2) Create an outbound block rule for a single executable

• Run a command like:
  New-NetFirewallRule -DisplayName "Block AppName outbound" -Direction Outbound -Program "C:\Program Files\Example\AppName\AppName.exe" -Action Block -Profile Any
• Replace the path with the actual executable path. The -Profile Any parameter applies to Domain, Private, and Public networks.

3) Verify the rule

• You can list the rule with:
  Get-NetFirewallRule -DisplayName "Block AppName outbound"
• Confirm that the rule shows as Enabled and Action Block.

4) Add more rules if needed

• If the app uses multiple executables, repeat for each path:
  New-NetFirewallRule -DisplayName "Block AppName updater" -Direction Outbound -Program "C:\Program Files\Example\AppName\Updater.exe" -Action Block -Profile Any

5) Test

• Launch the app and test connectivity as in the GUI method.
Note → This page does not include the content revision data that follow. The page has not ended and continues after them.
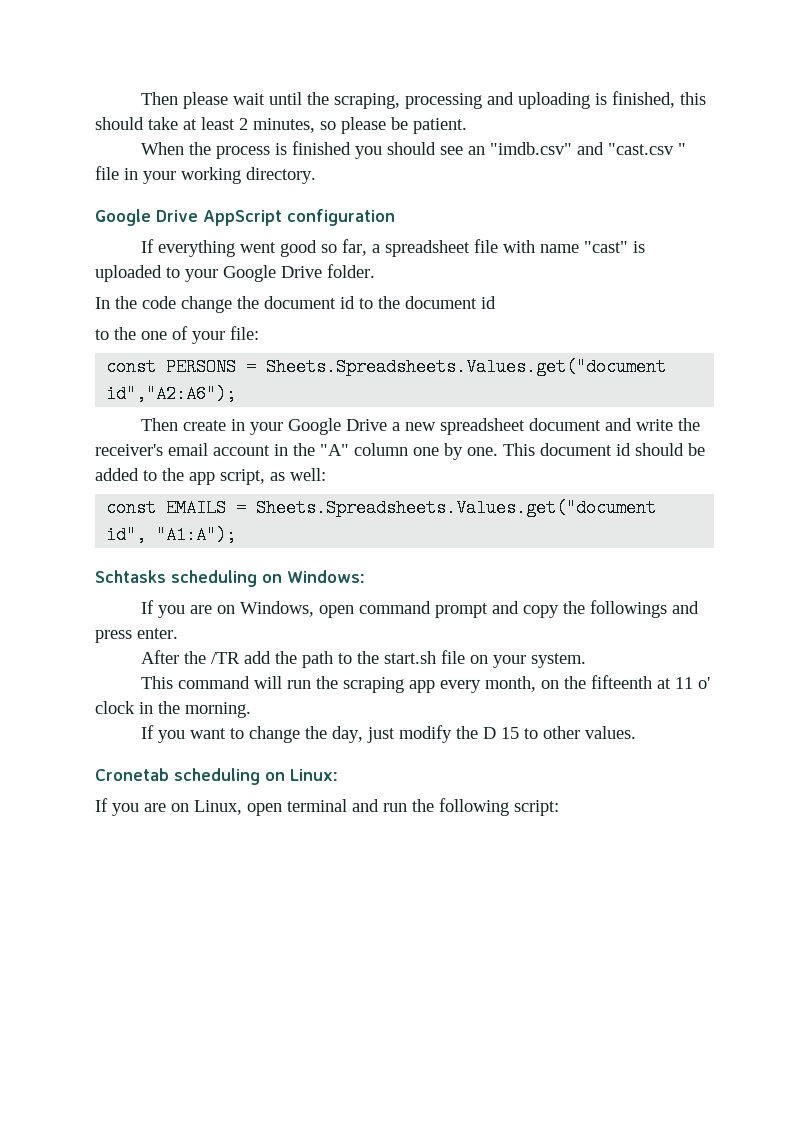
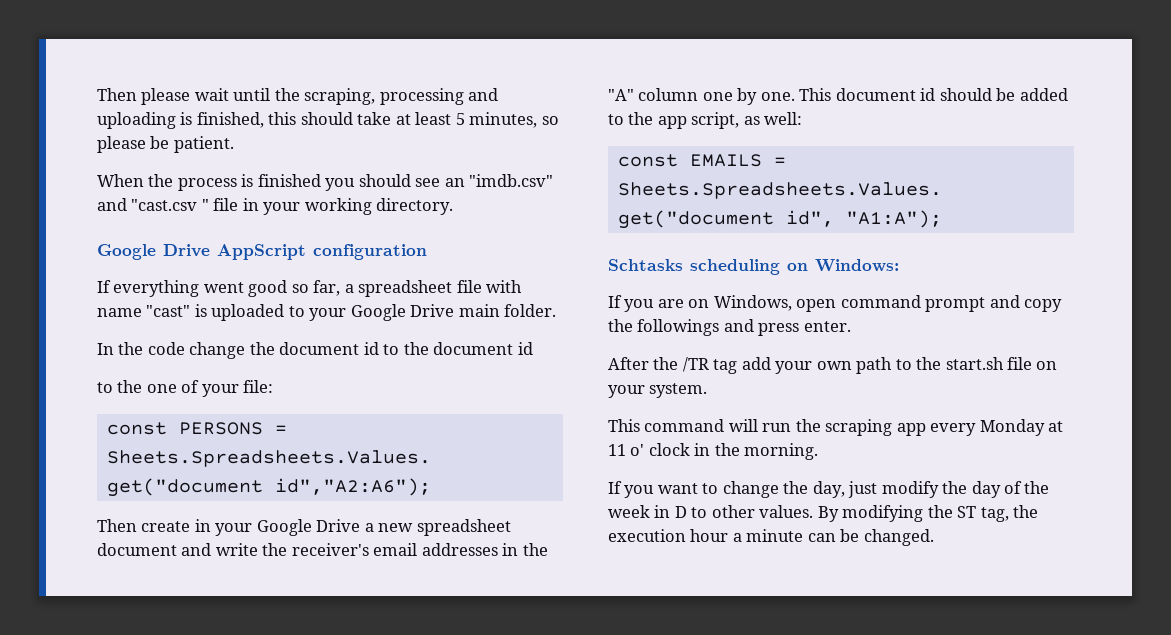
[239,118,248,130] 2 -> [455,113,465,125] 5
(322, 272) none -> [458,304,500,317] main
[213,445,270,456] account -> [421,543,498,556] addresses
[244,651,298,664] add the -> [713,357,852,374] tag add your own
[485,675,653,692] month, on the fifteenth -> [979,419,1045,436] Monday
[483,726,637,739] [95,768,338,785] [95,798,559,816] D 15 to other values. // Cronetab scheduling on Linux: // If you are on Linux, open terminal and run the following script: -> [971,481,1050,498] [608,505,1039,522] [608,529,934,546] day of the week in D to other values. By modifying the ST tag, the execution hour a minute can be changed.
Notes on Windows version information

• This guidance applies to Windows 10 and Windows 11, but remember: the Windows Defender Firewall with Advanced Security GUI (wf.msc) is typically available on Windows 10/11 Pro, Enterprise, and Education. Home editions may lack the GUI, though PowerShell rules work there.
• If you’re on Windows 11 22H2 or Windows 10 version 1809 and later, the steps above are generally consistent. UIs may look slightly different due to theme or minor updates, but the core process remains the same.

Conclusion
Blocking specific apps’ network access with Windows Defender Firewall (Advanced Security) gives you precise control over what connects to the internet. The GUI method is approachable for most users, while PowerShell offers a solid alternative for Home editions or those who prefer scripting. With a little care in selecting the correct executable paths, you can protect your privacy, manage bandwidth, and minimize unwanted network activity without affecting other programs.
Key takeaways

• You can block a specific app’s outbound network access using a per-program rule in WFAS.
• The GUI method is straightforward on Windows 10/11 Pro and above; Home users can achieve the same via PowerShell.
• Always verify the exact executable path and test after creating the rule.
• You can apply the rule to Domain, Private, and Public networks or tailor by profile as needed.
• For apps with multiple executables, create separate rules per executable.

This tutorial was generated to help WindowsForum.com users get the most out of their Windows experience.
Key Takeaways:

• Per-program outbound blocking provides targeted control over internet access.
• Use the GUI in WFAS when available; otherwise, rely on PowerShell for Home editions.
• Test thoroughly after adding a rule to ensure the app is properly blocked.